In a post on Centauri Dreams, Bound in Shallows: Space Exploration and Institutional Drift, I discussed the Cold War politics of the Space Race, and how, once the US had landed on the moon with the Apollo Program, the Space Race was perceived as having been “won” and attention (and funding) moved elsewhere to other theaters of superpower competition:
“The Space Race was a superpower competition by proxy, and was not about achieving a spacefaring inflection point, although the two seemed to coincide for a time. Instead of (or, perhaps I should say, in addition to) fighting each other on proxy battlefields of the Cold War, the US and the USSR fought for supremacy in space: ‘The US and USSR utilized the space fight and planetary exploration programs as an assertion of superiority. What made this conflict extraordinary was the fact that it was a nonviolent war.’ While prominent intellectuals like Bertrand Russell expressed their contempt for the superpower competition aspect of space exploration, there is an important sense in which the Space Race represented the best of humanity, when our destructive drive for warfare was sublimated into achievements in science, technology, and engineering.”
We should learn to appreciate the Space Race as a unique event in human history, like the brief flourishing of Athenian democracy before Athens’ defeat in the Peloponnesian War and the subsequent loss of democratic institutions to planetary history for more than two thousand years. We can hope that it is not another two thousand years before a vigorous program of space exploration re-appears in human history, but, if we are to be honest with ourselves, we must acknowledge the possibility that the present Stagnant Era of space exploration could stretch from fifty years to a hundred years, and to a thousand or even to two thousand years. Civilization unfolds on time scales of this magnitude, and we would do well to remember that stagnation is the rule rather than the exception.

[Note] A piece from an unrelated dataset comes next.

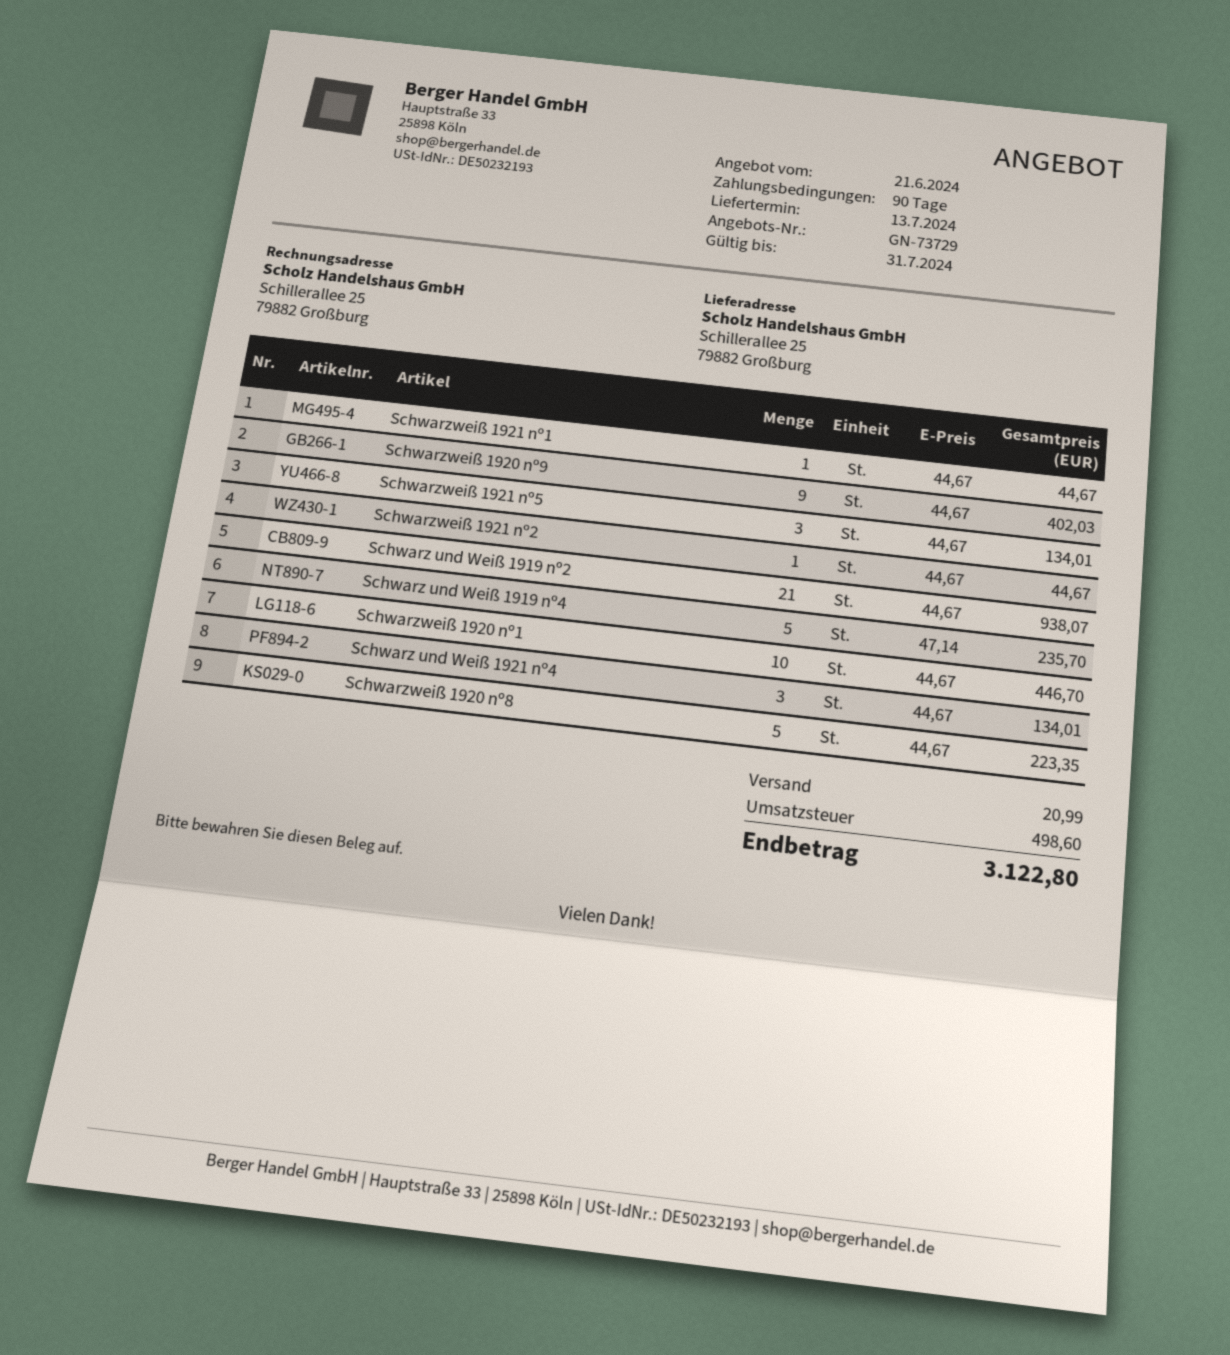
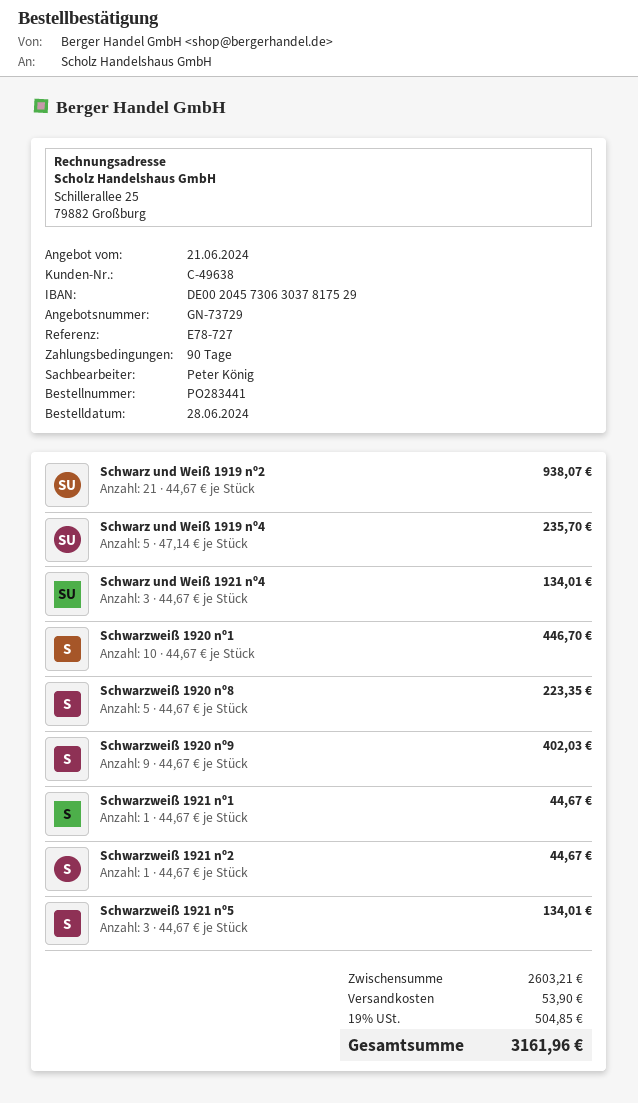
shipping: 20.99 -> 53.90
tax: 498.60 -> 504.85
total: 3122.80 -> 3161.96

The entire planet had an interest in superpower competition that took a constructive, rather than a destructive form, but this apparently was not obvious at the time. Contemporaneous intellectuals, trying to sound serious-minded, harrumphed over the money spent on space exploration that could have been spent on alleviating poverty and suffering on Earth — but, of course, if the money hadn’t been spent on space, it would have been spent on war and war materiel. In fact, from the end of the Apollo Program to the end of the Cold War, the arms race and proxy wars in third world nation-states consumed an enormous quantity of resources destructively, to the detriment of us all.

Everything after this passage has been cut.